As I've said in a previous blog, I instinctually rebel against 'rules' set down by anyone else when it comes to things like this. Not one person on this earth has the right to label anything as right, wrong, perfect, imperfect, beautiful or ugly. We are all capable of having our own perceptions and opinions and we should have the confidence to believe in them, and the dignity to respect everyone else's.
But I cannot, hand on heart, say that I fully love my body. I can't look at myself in the mirror without hearing a little negative voice in my mind pointing out faults. I can't look at a photograph of a so-called 'perfect' body without feeling, somewhere inside, a mixture of jealousy and inadequacy.
Now, I'm not saying I don't have body confidence! I mean, what can I say, I'm a 5ft10 leggy blonde with long hair and blue eyes. I am well aware that there are probably other women who look at me with the same envy I feel.

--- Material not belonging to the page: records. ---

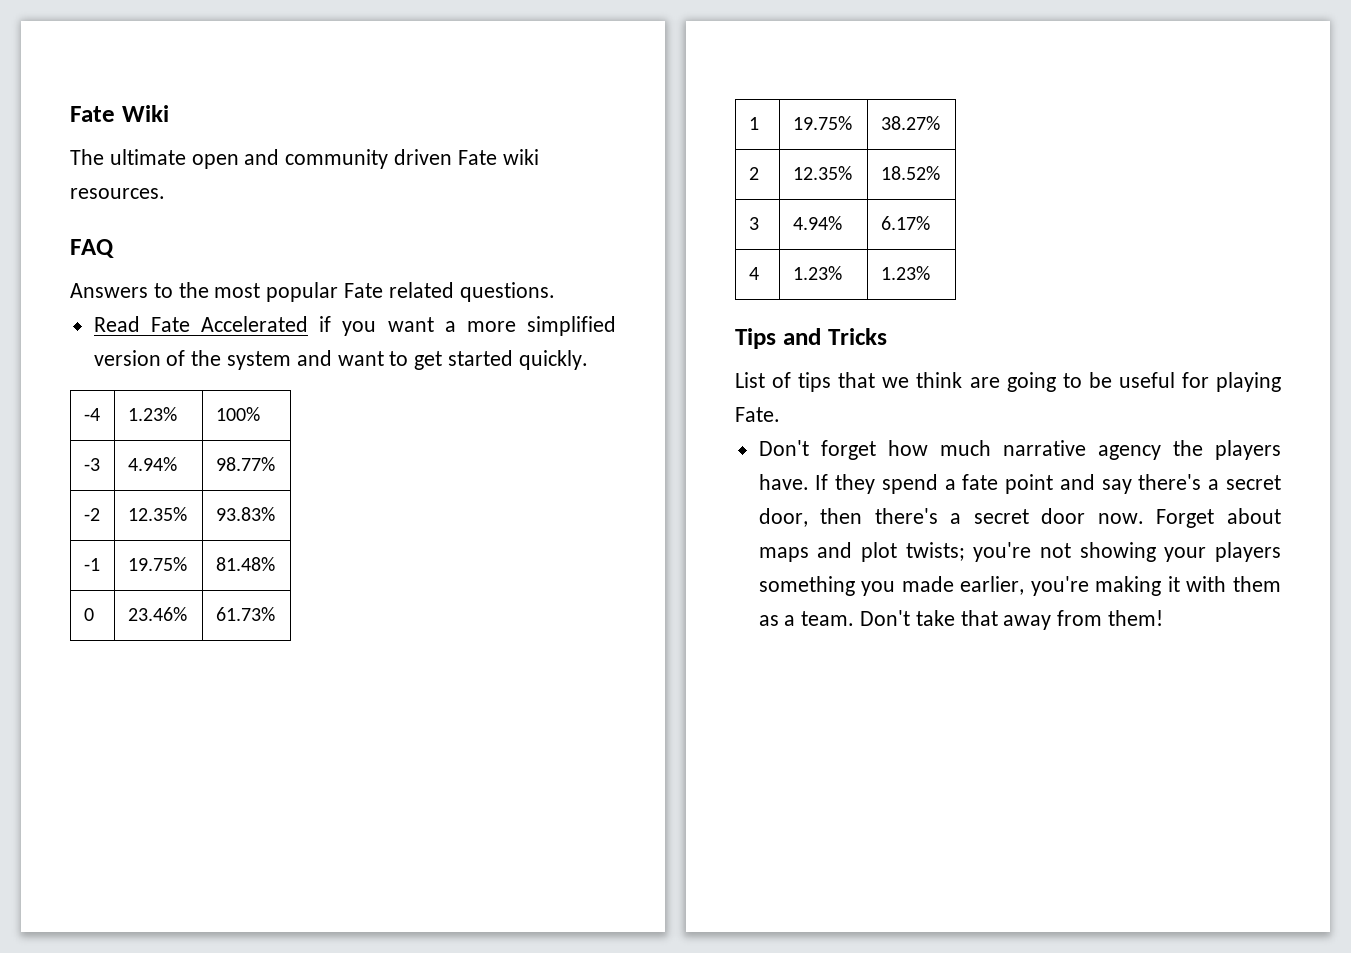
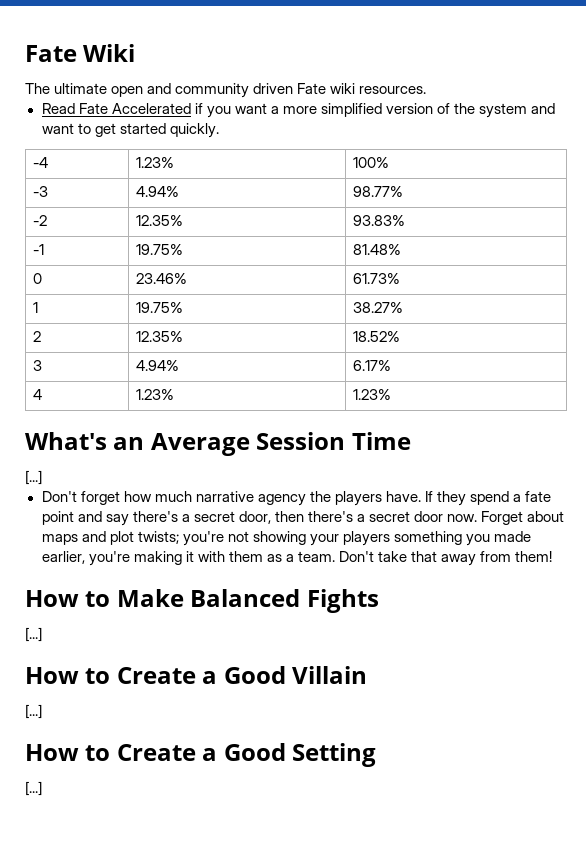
- FAQ
- Answers to the most popular Fate related questions.
- Tips and Tricks
- List of tips that we think are going to be useful for playing Fate.
+ What's an Average Session Time
+ [...]
+ How to Make Balanced Fights
+ [...]
+ How to Create a Good Villain
+ [...]
+ How to Create a Good Setting
+ [...]

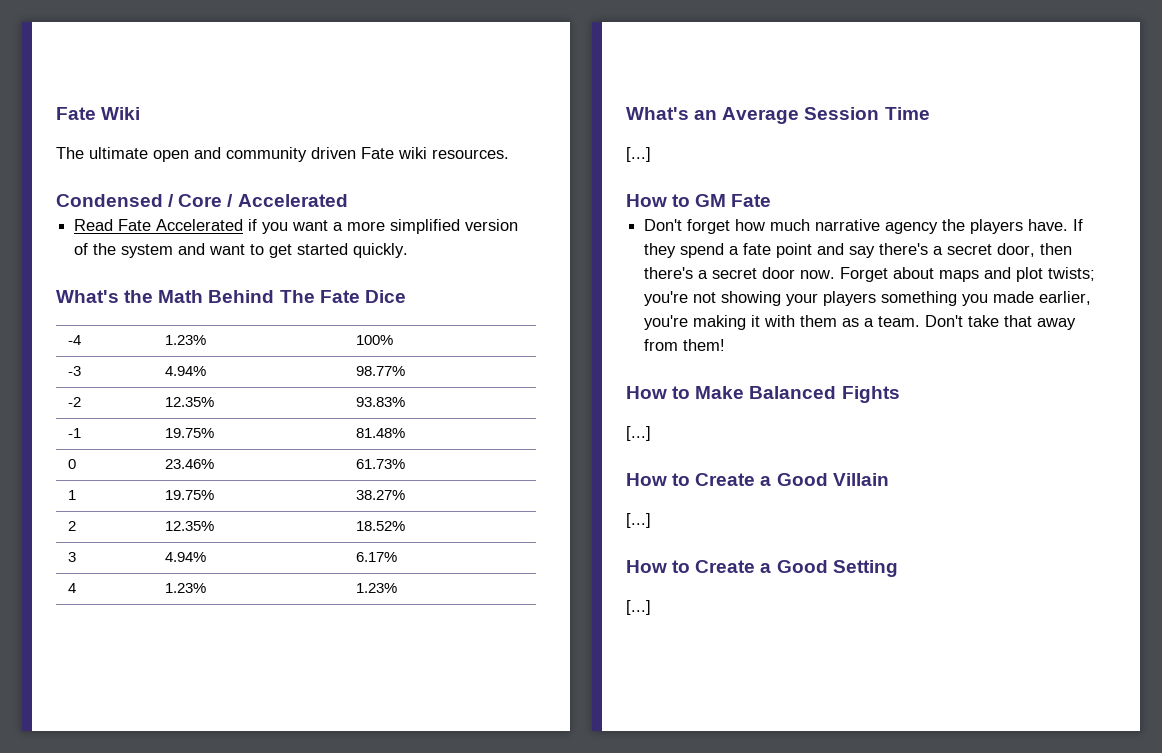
+ Condensed / Core / Accelerated
+ What's the Math Behind The Fate Dice
+ How to GM Fate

And I have put work into getting to this place! I would be letting myself down hugely if I allowed the negative voice to take control again. Go back fifteen years and I had a two page spread listing, in detail, every part of my body and what I hated about it. I cut out photographs of women I saw as 'perfect' and stuck them in my diary just so I could hate myself that little bit more. I didn't, in fact, look much different then to how I do now. I've lost a stone or two in weight maybe, but you know what...I lost a stone and a half recently and nobody could tell the difference! I'm a firm believer that a little bit of extra weight means much more to ourselves than it does to anyone else!
I had to learn to listen to and believe in the other voice- the positive one. I had to learn to trust people when they told me I looked nice; to realise that guys were hitting on me because they found me attractive, not simply because I was female and they thought only with their pants- as I truly believed when I was a teenager. They actually just thought I was hot! Now how about that!
Now, to my point.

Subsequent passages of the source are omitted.